Camille Frazier - Urban (Un)Livability: Shifting Food Networks and Uncertain Futures in India's IT Capital
With its emergence as India’s IT Capital, Bengaluru [Bangalore] has experienced exponential growth since the early 1990s. As agricultural fields give way to highways and empty residential plots, residents of Bengaluru and its outskirts narrate their city as poised at the edge, between the glamour of a globally-connected IT hub and the destruction of a cityscape trapped in unyielding processes of urbanization. This talk explores middle class narratives and practices of livability to detail a kind of life-making anchored in aspiration yet simultaneously haunted by broader socioeconomic, ecological, and ethical concerns that destabilize estimations of present and future wellbeing. I capture this tension by examining efforts to reconfigure fresh fruit and vegetable supply chains to address middle class concerns and desires, both experienced and imagined. Food networks figure as sites wherein the effects of a rapidly-developing metropolis are embodied, narrated, and critiqued.
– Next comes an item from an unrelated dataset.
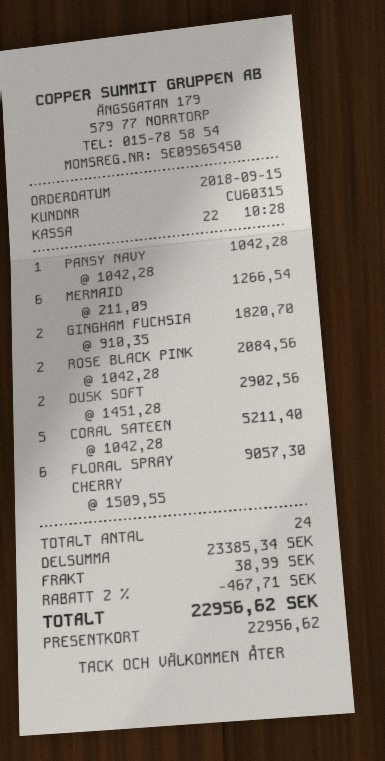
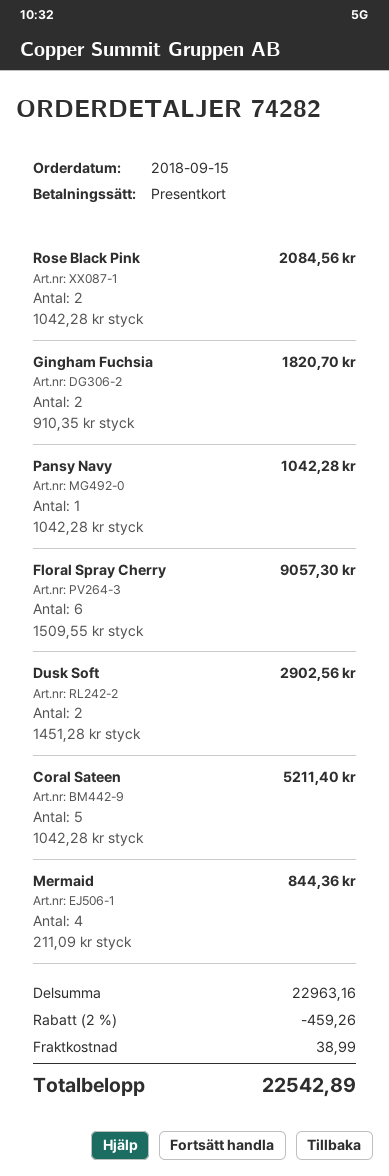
MERMAID: 6 x 211.09 = 1266.54 -> 4 x 211.09 = 844.36
subtotal: 23385.34 -> 22963.16
discount: 2% = 467.71 -> 2% = 459.26
total: 22956.62 -> 22542.89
Whether through urban gardening workshops or corporate claims-making about “direct” connections with farmers, food offers a critical locus for class-specific mediations of urban livability that shape everyday life. As a form of negotiation over the present and future of the developing city and the lives it supports or neglects, efforts to rework Bengaluru’s food network highlight the embodied uncertainties of urban transformation and estimations of current and future wellbeing in South Asia and beyond.
Speakers
Camille Frazier is Agricultural Land Equity Program Lead at the California Strategic Growth Council in the Governor's Office of Land Use and Climate Innovation. She is the author of Cultivating Livability: Food, Class, and the Urban Future in Bengaluru (University of Minnesota Press, 2024). She received her PhD in sociocultural anthropology from UCLA. Her work spans academic and policy contexts and addresses issues of food and land justice, agricultural transitions, and urbanization in India and California.